Lax Kw'alaams elected Chief John Helin expressed cautious concern about Enbridge Inc.'s plan to build its Northern Gateway pipeline though Northern B.C. to Kitimat.

While the project would dip southward before it reaches Prince Rupert, it will partially go through Lax Kw'alaams territory, meaning the First Nation band is expecting to be consulted.
Helin said Enbridge had approached the band about the project and he said he was waiting to hear more.

"We understand the proposed route and we have some concerns around tanker traffic and where it is going to go," said Helin of the conversation he and Lax Kw'alaams council had with Enbridge officials. "We just have to see how that is going to go."

The proposed project consists of two pipelines going east-west with Alberta tar sands oil and west-east with condensate. Enbridge expects to pump 525,000 barrels of oil and 193,000 barrels of condensate each day.

Helin added that Enbridge representatives have insisted that it will be the safest project of this type in the world but he said the band has not said 'yes' or 'no' at this point.

For North Coast residents, the environmental concerns that have been raised centre around the oil tankers moving through the province's northern shores - a scary proposition for some.

If a condensate tanker were to spill in Hecate Strait, according to Bruce Hill of the Headwaters Institute, it would kill any species within contact. The good news is that it would evaporate fairly quickly.

As for the oil, they are still cleaning up the mess Exxon Valdez left in 1989.

In an effort to subdue those fears, Enbridge has taken to touring the northern-half of B.C. to give their side of the story and, as the company's representatives claim, to receive feedback on their plans and mold their plans into what northerners want to see.

As part of that wooing, the Calgary-based pipeline operator has added an extra incentive to First Nations communities in the North by offering them a collective 10 per cent stake in the project. There are also potentially 4,000 temporary jobs at stake, which for a community like Lax Kw'alaams suffering from sever unemployment could mean jobs.

Helin said economics were an important consideration and part of the reason why he could not just turn his back on Enbridge even though his community has serious environmental concerns about the proposed project.

"I think any opportunity like that we would be very interested in," said Helin.
But he added that Lax Kw'alaams leadership was very concerned about the salmon in the region and conservation efforts for the environment.

"We have to be comfortable in the fact that nothing is going to happen to harm the environment."

Enbridge's vice president of communications and aboriginal affairs Roger Harris said that Enbridge has already got almost 20 First Nation communities to sign on to the agreement.

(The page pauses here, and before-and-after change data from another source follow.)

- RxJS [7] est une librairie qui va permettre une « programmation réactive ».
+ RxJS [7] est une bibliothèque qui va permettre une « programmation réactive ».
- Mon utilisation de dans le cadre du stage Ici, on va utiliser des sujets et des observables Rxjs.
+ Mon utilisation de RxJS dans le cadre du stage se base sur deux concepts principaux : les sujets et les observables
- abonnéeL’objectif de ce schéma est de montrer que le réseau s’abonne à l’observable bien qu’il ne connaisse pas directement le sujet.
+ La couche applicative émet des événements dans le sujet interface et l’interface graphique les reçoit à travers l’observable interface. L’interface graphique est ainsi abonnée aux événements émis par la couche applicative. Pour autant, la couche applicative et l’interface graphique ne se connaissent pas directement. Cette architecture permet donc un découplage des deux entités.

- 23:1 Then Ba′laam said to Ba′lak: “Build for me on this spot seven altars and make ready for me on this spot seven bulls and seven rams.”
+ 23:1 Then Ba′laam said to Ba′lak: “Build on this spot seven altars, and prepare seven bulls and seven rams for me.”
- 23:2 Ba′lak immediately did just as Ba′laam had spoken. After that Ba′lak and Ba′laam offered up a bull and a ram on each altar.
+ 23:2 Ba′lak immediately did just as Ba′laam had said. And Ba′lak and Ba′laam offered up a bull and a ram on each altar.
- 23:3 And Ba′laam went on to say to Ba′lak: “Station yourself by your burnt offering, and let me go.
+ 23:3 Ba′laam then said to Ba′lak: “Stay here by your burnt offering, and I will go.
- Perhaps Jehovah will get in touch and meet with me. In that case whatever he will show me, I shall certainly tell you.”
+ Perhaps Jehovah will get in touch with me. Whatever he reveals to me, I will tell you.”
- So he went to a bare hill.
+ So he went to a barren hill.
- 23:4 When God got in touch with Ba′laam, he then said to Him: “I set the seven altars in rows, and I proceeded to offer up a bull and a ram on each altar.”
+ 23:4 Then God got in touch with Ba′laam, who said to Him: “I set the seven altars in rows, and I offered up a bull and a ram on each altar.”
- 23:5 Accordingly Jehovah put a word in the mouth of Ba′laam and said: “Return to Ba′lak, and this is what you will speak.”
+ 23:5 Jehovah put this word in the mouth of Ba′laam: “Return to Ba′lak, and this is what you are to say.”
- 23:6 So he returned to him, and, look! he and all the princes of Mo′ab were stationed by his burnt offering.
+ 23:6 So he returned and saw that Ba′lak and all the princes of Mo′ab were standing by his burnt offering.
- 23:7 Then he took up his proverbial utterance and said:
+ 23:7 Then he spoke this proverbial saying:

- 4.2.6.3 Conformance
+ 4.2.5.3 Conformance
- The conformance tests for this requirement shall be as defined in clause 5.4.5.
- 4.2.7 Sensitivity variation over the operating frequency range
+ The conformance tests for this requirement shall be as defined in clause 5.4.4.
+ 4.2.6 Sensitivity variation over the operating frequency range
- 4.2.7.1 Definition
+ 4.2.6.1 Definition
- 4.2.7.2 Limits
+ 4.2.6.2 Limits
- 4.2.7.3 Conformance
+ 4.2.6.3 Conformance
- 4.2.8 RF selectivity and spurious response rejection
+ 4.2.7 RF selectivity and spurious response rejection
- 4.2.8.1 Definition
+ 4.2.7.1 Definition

Harris said that agreement does not mean they approve the project, it just means they are working on the design aspect.

The challenge for Enbridge is that its proposed pipeline runs through 60 First Nations communities, many of which are still dealing with land claims and treaty rights and still undecided. Navigating through different politics will be just as important as planning the line itself.
Opposition to the proposed project among First Nations communities along the projected line run from expectations needing to be met to outright refusal.

There are tribes, such as the Carrier-Sekani Tribal Council whose territory is just west of Prince George, who have said they will not approve the pipeline until there is an independent First Nations-led Environmental Assessment. And there are tribes like Haida Nation who have said that they would not sign an agreement with Enbridge and that they were opposed to any oil tanker traffic in Hecate Strait.

"There is absolutely no doubt that there are communities that have problems with the federal government's environmental process," said Harris, who is the former BC Liberal MLA for the Skeena riding and who has been at odds with the Haida Nation in the past over forestry on Haida Gwaii.

He recognized there was opposition to oil tankers but said Enbridge would continue to try to work with all First Nations communities during the lifeline of the project.